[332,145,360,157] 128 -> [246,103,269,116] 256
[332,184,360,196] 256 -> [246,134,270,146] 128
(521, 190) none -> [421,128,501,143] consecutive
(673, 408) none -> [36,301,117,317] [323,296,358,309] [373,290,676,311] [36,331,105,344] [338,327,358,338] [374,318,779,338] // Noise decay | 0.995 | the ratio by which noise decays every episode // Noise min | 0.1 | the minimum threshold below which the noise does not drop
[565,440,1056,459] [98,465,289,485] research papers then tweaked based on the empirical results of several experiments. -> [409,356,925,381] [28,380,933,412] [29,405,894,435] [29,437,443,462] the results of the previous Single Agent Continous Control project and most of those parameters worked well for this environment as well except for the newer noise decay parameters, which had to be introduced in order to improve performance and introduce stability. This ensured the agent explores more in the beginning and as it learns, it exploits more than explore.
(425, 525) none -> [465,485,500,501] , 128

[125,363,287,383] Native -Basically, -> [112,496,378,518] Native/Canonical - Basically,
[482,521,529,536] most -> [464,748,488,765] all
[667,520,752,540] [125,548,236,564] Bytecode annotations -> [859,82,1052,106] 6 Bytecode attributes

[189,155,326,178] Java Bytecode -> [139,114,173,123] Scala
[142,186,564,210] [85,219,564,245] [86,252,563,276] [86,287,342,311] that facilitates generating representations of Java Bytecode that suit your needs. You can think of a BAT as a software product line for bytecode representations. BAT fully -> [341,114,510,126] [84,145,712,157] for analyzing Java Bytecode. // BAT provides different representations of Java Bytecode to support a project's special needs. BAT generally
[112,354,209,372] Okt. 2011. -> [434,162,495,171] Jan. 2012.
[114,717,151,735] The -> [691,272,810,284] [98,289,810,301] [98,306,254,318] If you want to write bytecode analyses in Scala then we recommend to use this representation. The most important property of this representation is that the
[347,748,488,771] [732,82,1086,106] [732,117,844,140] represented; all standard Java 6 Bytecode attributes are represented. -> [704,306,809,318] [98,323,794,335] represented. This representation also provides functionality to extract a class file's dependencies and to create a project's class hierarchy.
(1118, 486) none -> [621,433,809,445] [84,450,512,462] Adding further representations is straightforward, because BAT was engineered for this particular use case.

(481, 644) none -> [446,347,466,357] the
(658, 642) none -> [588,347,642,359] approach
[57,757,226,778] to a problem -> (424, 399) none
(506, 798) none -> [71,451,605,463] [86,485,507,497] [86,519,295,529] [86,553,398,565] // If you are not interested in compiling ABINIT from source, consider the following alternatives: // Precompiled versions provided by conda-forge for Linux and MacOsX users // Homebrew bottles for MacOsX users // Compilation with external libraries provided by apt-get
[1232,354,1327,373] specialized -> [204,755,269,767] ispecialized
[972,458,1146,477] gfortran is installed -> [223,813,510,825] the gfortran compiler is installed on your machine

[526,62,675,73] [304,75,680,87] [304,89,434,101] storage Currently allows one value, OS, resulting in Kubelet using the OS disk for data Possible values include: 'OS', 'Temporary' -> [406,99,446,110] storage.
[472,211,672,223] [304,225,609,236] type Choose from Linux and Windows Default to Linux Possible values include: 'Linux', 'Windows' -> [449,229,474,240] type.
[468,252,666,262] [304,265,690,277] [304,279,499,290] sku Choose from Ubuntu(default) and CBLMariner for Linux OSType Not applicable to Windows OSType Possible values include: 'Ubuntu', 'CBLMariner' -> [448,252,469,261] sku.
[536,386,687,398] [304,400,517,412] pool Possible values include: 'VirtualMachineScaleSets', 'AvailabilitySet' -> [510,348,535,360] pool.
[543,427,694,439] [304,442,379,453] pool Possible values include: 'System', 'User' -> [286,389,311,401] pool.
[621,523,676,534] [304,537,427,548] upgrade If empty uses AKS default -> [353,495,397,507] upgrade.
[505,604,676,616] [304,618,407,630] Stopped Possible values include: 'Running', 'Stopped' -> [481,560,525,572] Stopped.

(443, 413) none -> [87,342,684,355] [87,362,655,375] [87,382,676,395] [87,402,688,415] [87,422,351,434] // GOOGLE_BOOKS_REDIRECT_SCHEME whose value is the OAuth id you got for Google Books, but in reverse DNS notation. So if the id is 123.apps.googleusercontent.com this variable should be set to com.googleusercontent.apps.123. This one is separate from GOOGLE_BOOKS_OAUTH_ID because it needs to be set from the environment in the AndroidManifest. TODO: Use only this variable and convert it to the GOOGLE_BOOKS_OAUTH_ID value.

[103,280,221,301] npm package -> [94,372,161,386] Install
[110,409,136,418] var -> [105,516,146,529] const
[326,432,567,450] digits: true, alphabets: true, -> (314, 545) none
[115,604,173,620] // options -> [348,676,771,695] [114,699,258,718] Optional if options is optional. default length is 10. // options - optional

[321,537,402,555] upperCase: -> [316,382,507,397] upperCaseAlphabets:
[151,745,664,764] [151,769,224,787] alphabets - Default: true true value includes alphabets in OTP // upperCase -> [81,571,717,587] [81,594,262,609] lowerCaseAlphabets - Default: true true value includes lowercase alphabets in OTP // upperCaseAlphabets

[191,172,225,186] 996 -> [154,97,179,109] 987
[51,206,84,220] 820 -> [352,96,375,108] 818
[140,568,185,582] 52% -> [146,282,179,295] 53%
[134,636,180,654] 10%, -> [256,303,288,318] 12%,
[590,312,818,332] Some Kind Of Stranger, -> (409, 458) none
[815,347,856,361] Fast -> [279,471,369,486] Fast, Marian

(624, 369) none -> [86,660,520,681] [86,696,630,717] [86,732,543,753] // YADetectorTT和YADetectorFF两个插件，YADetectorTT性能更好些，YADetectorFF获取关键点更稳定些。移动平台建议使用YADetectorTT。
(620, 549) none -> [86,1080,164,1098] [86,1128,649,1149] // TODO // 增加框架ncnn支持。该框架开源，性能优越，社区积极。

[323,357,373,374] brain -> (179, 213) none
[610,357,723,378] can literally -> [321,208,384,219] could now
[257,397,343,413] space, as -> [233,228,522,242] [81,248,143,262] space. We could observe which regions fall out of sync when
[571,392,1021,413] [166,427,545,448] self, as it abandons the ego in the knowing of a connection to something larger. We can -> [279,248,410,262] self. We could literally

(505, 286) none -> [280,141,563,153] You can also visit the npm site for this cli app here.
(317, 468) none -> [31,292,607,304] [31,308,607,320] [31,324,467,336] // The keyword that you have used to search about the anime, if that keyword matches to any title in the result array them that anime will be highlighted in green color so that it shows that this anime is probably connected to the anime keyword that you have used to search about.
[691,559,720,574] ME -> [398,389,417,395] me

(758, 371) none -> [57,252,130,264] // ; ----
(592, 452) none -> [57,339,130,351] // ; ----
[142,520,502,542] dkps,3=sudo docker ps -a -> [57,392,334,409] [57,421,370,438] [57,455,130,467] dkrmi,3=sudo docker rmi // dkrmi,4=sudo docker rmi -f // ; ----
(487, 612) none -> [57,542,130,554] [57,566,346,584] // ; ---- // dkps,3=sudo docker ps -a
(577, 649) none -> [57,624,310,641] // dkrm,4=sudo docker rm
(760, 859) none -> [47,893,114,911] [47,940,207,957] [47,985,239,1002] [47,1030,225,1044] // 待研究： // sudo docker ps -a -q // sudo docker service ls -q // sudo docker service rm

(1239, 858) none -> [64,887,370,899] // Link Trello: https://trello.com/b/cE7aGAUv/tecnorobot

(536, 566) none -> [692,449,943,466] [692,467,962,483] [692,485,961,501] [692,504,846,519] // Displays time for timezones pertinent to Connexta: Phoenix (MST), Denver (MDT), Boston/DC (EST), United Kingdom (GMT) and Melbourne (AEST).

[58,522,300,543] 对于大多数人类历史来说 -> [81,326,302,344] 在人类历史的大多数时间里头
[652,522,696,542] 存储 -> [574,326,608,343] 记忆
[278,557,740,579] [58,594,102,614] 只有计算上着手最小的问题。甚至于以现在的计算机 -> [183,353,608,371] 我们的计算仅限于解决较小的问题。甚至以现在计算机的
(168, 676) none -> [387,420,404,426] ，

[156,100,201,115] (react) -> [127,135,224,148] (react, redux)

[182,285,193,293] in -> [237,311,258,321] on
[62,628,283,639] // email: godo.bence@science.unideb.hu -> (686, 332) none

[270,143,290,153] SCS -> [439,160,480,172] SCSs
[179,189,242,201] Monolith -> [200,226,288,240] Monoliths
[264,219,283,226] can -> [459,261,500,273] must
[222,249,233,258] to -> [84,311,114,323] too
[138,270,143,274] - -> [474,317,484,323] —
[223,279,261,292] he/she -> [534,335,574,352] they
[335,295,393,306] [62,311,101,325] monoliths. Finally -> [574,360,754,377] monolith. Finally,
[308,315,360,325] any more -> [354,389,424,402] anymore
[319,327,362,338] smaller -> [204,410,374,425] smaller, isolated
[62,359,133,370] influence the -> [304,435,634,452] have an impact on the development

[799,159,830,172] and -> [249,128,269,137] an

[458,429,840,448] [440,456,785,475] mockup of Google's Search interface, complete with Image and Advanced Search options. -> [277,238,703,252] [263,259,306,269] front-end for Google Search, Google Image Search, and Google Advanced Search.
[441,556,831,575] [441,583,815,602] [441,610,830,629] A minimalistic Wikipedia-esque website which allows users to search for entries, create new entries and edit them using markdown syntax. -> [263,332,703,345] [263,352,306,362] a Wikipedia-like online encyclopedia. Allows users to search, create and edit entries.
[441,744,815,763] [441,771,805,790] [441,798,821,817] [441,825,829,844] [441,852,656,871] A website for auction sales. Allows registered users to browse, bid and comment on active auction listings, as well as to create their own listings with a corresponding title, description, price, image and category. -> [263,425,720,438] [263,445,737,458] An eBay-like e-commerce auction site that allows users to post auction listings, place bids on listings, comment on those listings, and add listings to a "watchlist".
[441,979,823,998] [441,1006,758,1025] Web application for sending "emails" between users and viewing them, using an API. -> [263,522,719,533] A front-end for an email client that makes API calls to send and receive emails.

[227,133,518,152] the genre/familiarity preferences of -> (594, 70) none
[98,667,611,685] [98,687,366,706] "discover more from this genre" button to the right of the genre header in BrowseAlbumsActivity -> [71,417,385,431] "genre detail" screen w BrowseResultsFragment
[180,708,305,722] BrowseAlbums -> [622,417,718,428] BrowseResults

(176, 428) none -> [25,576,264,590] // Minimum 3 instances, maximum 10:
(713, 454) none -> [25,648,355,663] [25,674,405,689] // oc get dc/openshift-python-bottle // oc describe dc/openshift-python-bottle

## What to do
Take from the material above the lines running from the one with "[590,312,818,332] Some Kind" through the one with "(620, 549) none", and repeat them exactly, with nothing else.

## Result of the task
[590,312,818,332] Some Kind Of Stranger, -> (409, 458) none
[815,347,856,361] Fast -> [279,471,369,486] Fast, Marian

(624, 369) none -> [86,660,520,681] [86,696,630,717] [86,732,543,753] // YADetectorTT和YADetectorFF两个插件，YADetectorTT性能更好些，YADetectorFF获取关键点更稳定些。移动平台建议使用YADetectorTT。
(620, 549) none -> [86,1080,164,1098] [86,1128,649,1149] // TODO // 增加框架ncnn支持。该框架开源，性能优越，社区积极。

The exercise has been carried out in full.